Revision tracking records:
────────────────────

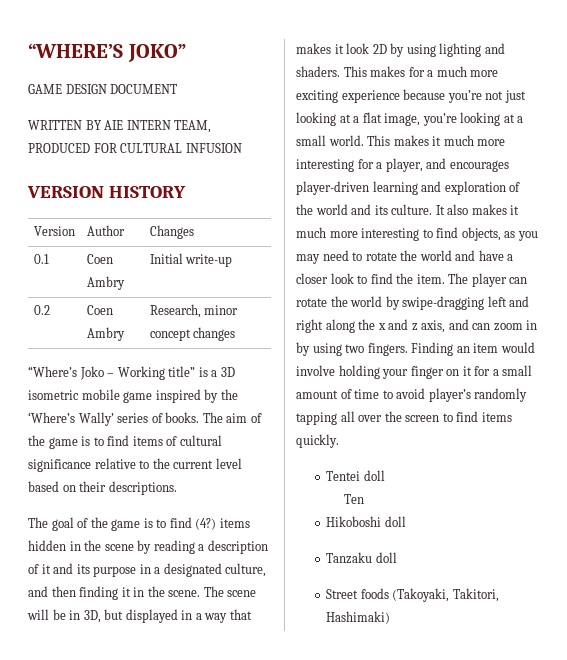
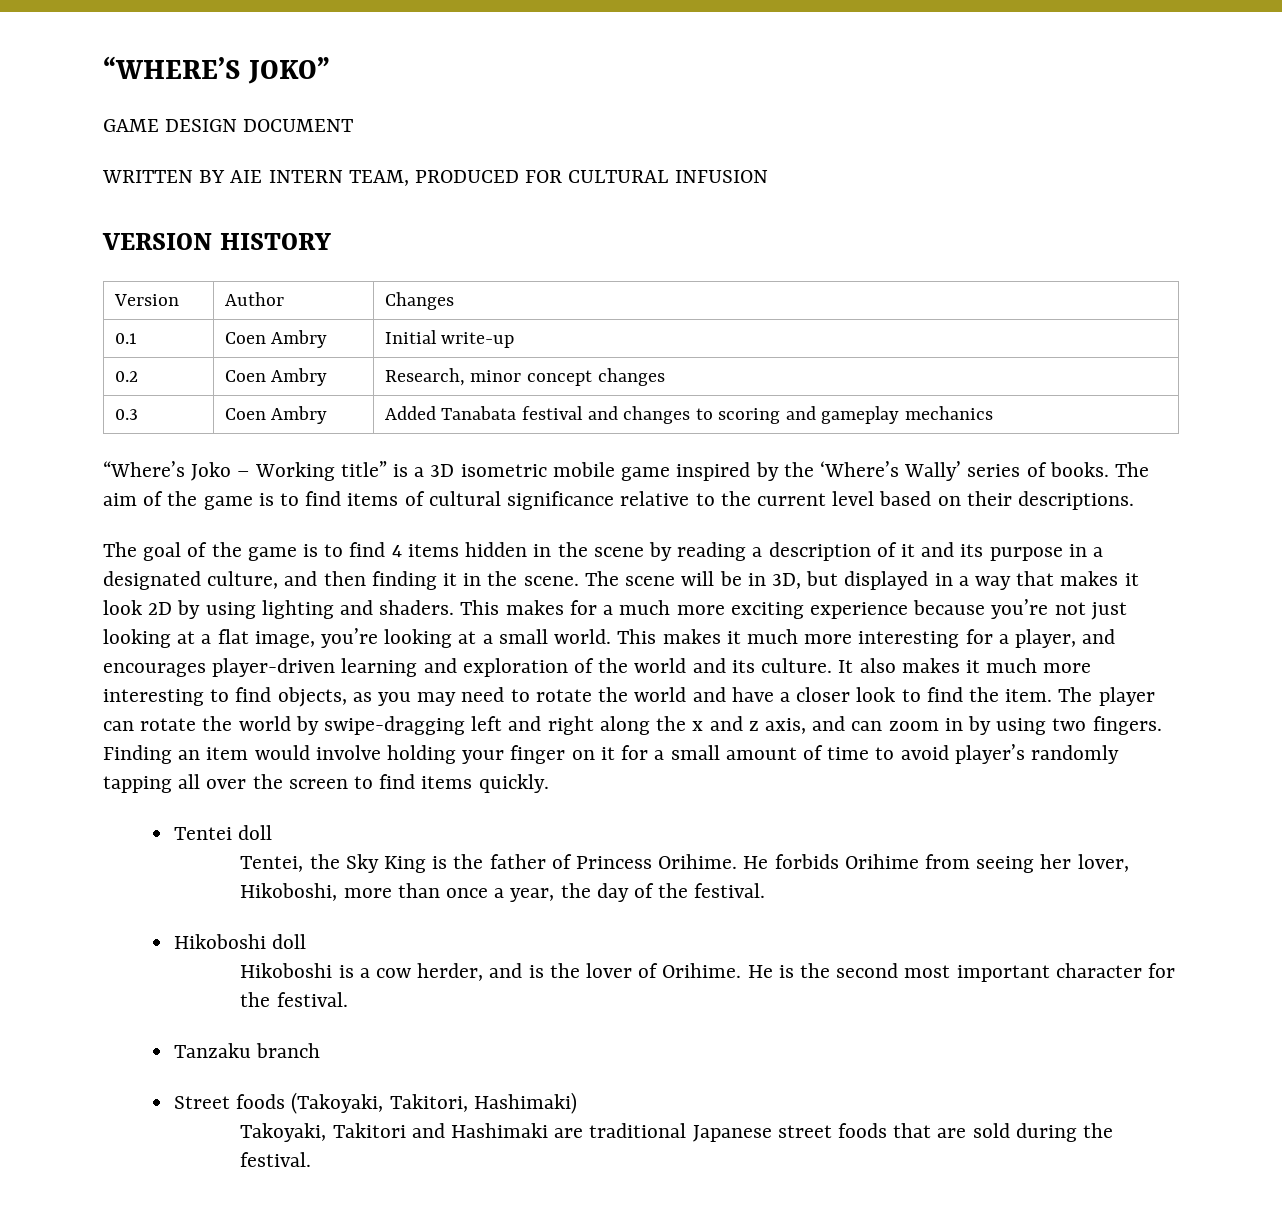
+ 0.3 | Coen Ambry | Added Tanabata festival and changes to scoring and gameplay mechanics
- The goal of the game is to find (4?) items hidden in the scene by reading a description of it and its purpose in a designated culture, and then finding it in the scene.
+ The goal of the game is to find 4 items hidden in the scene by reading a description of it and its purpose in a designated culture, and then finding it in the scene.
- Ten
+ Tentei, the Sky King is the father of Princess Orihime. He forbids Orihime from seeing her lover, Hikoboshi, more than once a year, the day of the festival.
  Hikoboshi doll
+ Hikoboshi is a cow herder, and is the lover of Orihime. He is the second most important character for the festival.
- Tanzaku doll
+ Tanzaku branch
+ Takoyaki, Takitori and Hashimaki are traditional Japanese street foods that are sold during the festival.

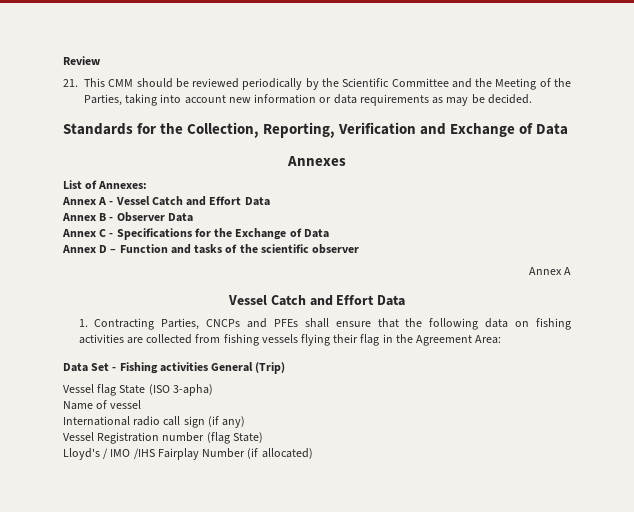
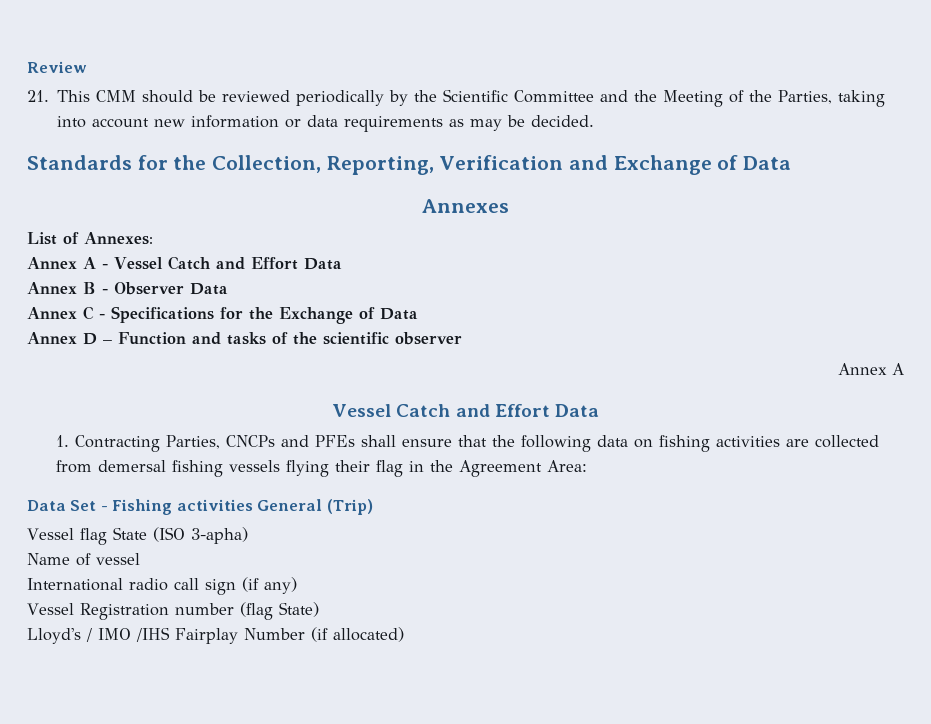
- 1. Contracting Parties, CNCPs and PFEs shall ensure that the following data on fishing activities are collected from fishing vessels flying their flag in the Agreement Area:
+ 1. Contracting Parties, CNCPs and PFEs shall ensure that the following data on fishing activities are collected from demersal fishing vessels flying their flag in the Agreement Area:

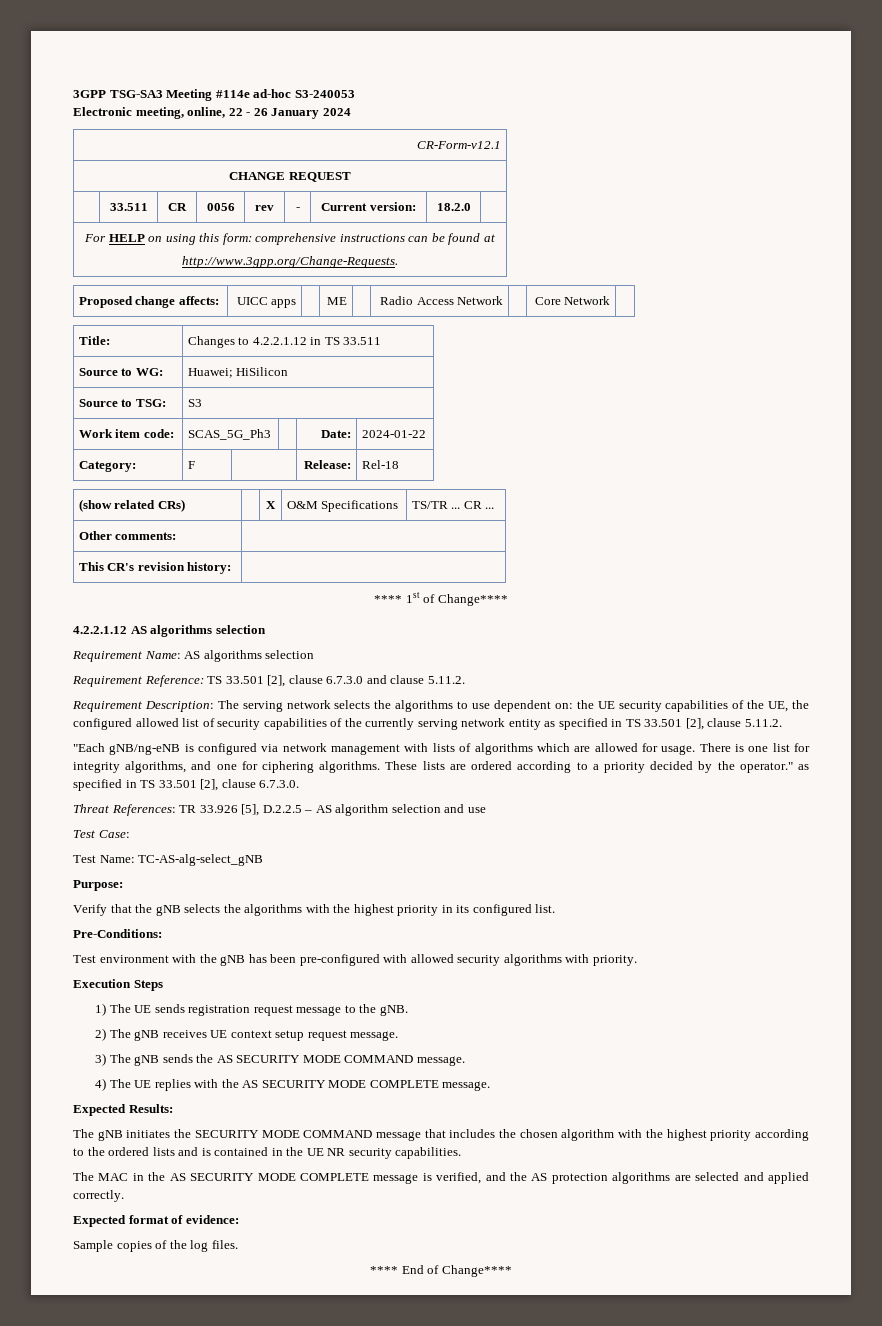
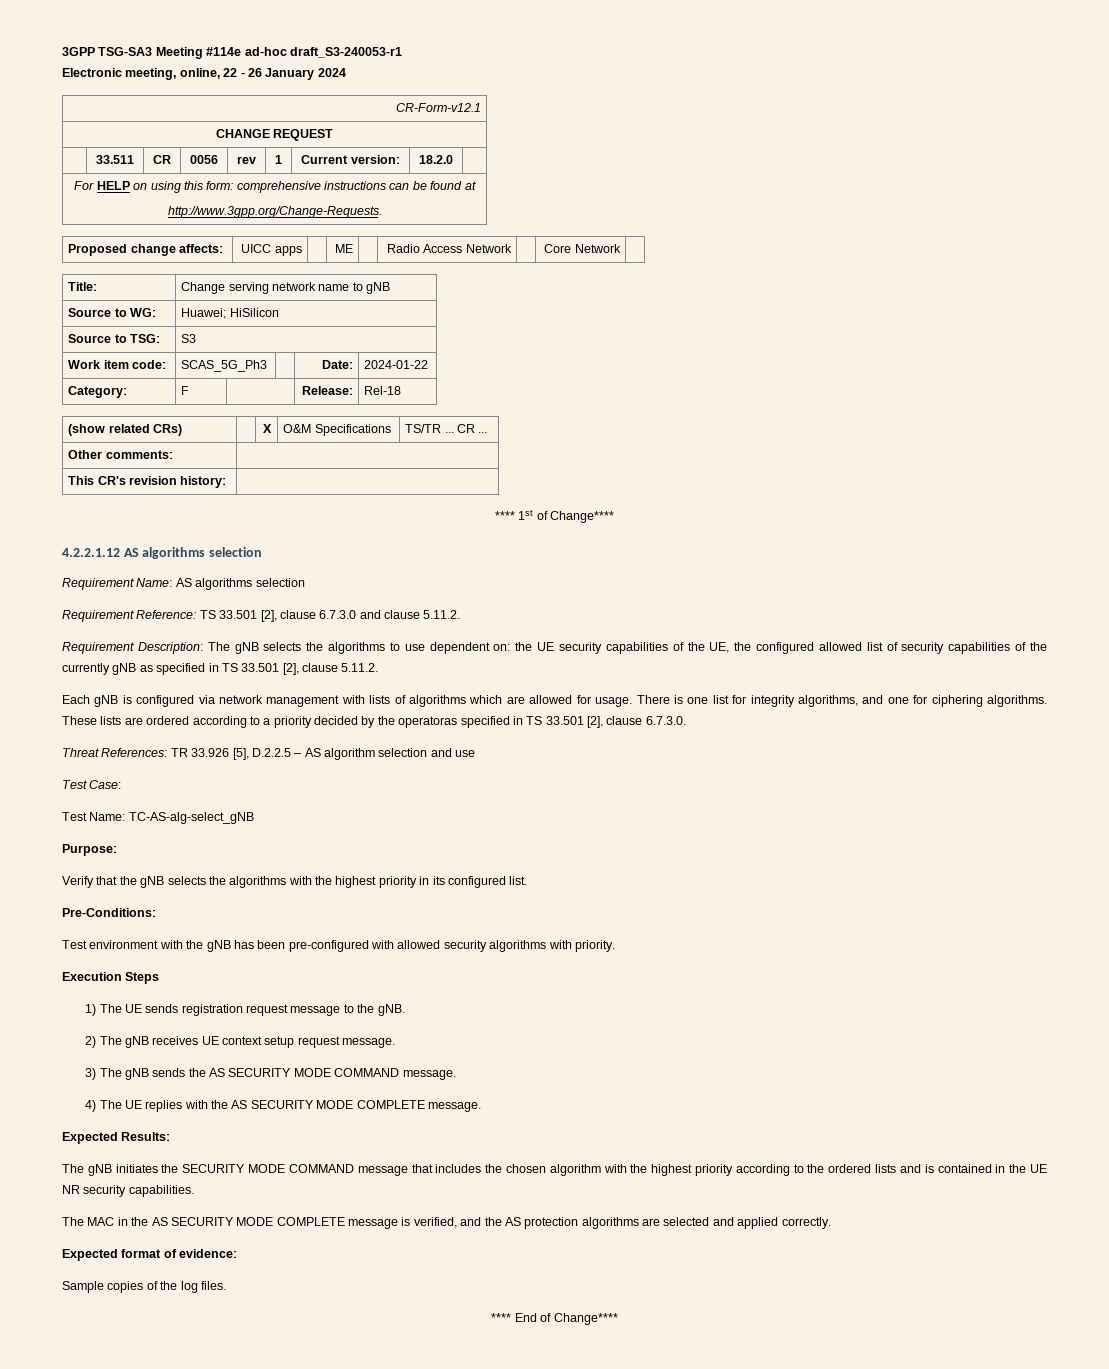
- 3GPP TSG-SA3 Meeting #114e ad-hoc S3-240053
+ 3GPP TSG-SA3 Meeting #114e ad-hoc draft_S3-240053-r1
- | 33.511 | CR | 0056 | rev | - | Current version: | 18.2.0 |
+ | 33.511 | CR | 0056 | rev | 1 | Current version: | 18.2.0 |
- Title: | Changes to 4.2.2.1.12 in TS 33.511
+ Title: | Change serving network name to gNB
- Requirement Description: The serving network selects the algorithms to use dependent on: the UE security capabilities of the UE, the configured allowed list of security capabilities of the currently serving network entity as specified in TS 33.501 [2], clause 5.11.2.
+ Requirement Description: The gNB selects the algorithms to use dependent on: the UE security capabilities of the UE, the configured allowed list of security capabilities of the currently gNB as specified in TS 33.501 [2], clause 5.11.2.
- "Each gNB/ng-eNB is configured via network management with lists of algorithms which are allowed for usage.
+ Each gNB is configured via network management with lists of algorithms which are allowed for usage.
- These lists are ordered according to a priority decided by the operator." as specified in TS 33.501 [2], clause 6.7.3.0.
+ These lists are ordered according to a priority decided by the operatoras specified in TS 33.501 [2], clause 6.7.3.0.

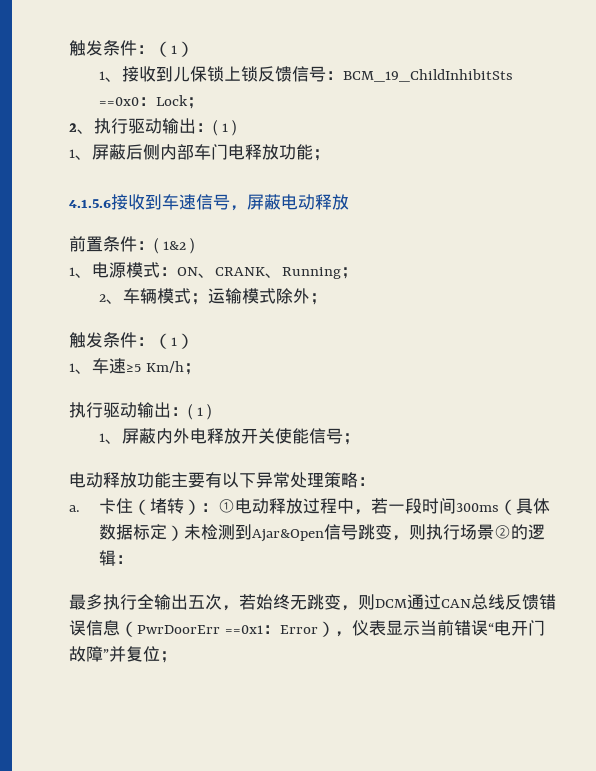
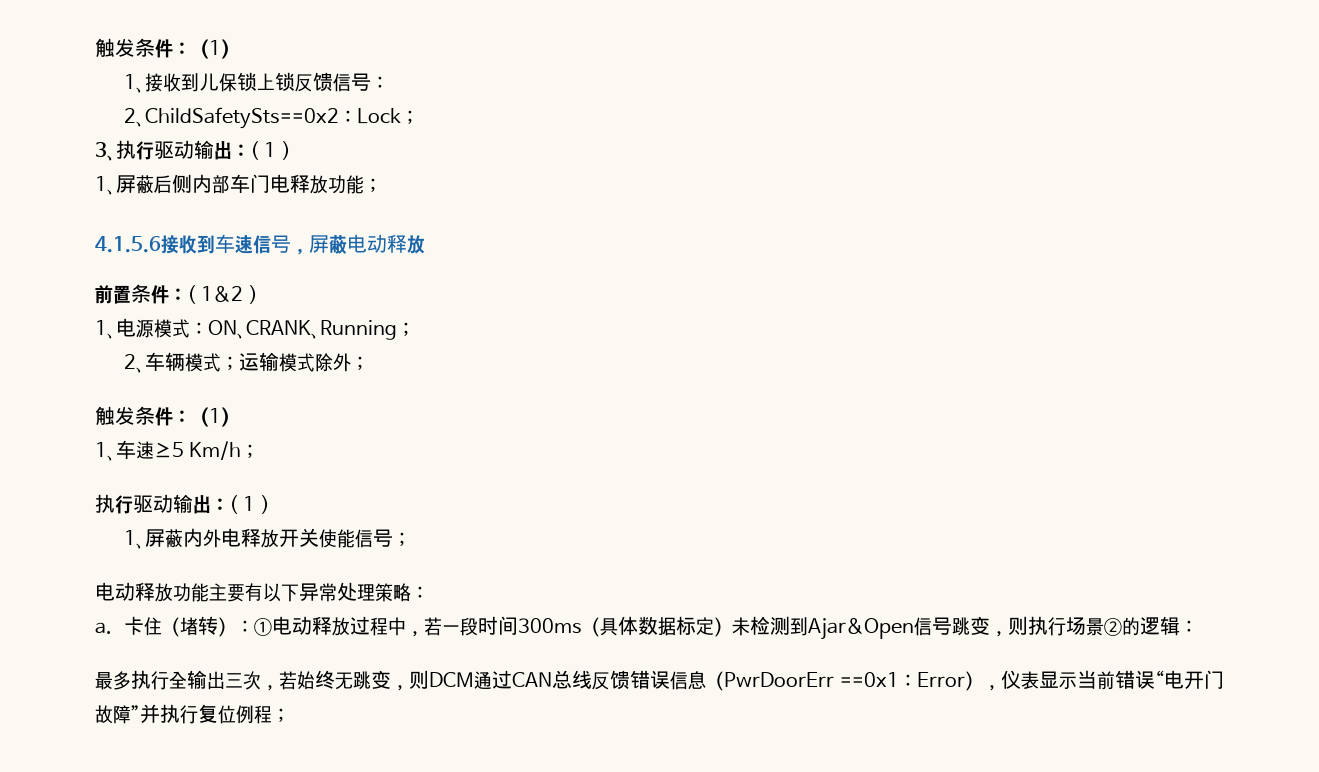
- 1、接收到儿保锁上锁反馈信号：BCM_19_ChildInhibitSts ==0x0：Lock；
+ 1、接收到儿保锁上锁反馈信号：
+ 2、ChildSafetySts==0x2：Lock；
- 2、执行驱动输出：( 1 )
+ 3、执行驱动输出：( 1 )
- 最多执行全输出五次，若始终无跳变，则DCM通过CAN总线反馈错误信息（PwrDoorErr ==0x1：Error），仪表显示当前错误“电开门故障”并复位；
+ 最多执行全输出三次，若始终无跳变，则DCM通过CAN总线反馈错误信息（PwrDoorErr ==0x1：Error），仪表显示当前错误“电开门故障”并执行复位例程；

────────────────────

• **Task brief**
Return the entries unchanged, save for the pictures, which do not belong in the copy.

• **Task answer**
+ 0.3 | Coen Ambry | Added Tanabata festival and changes to scoring and gameplay mechanics
- The goal of the game is to find (4?) items hidden in the scene by reading a description of it and its purpose in a designated culture, and then finding it in the scene.
+ The goal of the game is to find 4 items hidden in the scene by reading a description of it and its purpose in a designated culture, and then finding it in the scene.
- Ten
+ Tentei, the Sky King is the father of Princess Orihime. He forbids Orihime from seeing her lover, Hikoboshi, more than once a year, the day of the festival.
  Hikoboshi doll
+ Hikoboshi is a cow herder, and is the lover of Orihime. He is the second most important character for the festival.
- Tanzaku doll
+ Tanzaku branch
+ Takoyaki, Takitori and Hashimaki are traditional Japanese street foods that are sold during the festival.

- 1. Contracting Parties, CNCPs and PFEs shall ensure that the following data on fishing activities are collected from fishing vessels flying their flag in the Agreement Area:
+ 1. Contracting Parties, CNCPs and PFEs shall ensure that the following data on fishing activities are collected from demersal fishing vessels flying their flag in the Agreement Area:

- 3GPP TSG-SA3 Meeting #114e ad-hoc S3-240053
+ 3GPP TSG-SA3 Meeting #114e ad-hoc draft_S3-240053-r1
- | 33.511 | CR | 0056 | rev | - | Current version: | 18.2.0 |
+ | 33.511 | CR | 0056 | rev | 1 | Current version: | 18.2.0 |
- Title: | Changes to 4.2.2.1.12 in TS 33.511
+ Title: | Change serving network name to gNB
- Requirement Description: The serving network selects the algorithms to use dependent on: the UE security capabilities of the UE, the configured allowed list of security capabilities of the currently serving network entity as specified in TS 33.501 [2], clause 5.11.2.
+ Requirement Description: The gNB selects the algorithms to use dependent on: the UE security capabilities of the UE, the configured allowed list of security capabilities of the currently gNB as specified in TS 33.501 [2], clause 5.11.2.
- "Each gNB/ng-eNB is configured via network management with lists of algorithms which are allowed for usage.
+ Each gNB is configured via network management with lists of algorithms which are allowed for usage.
- These lists are ordered according to a priority decided by the operator." as specified in TS 33.501 [2], clause 6.7.3.0.
+ These lists are ordered according to a priority decided by the operatoras specified in TS 33.501 [2], clause 6.7.3.0.

- 1、接收到儿保锁上锁反馈信号：BCM_19_ChildInhibitSts ==0x0：Lock；
+ 1、接收到儿保锁上锁反馈信号：
+ 2、ChildSafetySts==0x2：Lock；
- 2、执行驱动输出：( 1 )
+ 3、执行驱动输出：( 1 )
- 最多执行全输出五次，若始终无跳变，则DCM通过CAN总线反馈错误信息（PwrDoorErr ==0x1：Error），仪表显示当前错误“电开门故障”并复位；
+ 最多执行全输出三次，若始终无跳变，则DCM通过CAN总线反馈错误信息（PwrDoorErr ==0x1：Error），仪表显示当前错误“电开门故障”并执行复位例程；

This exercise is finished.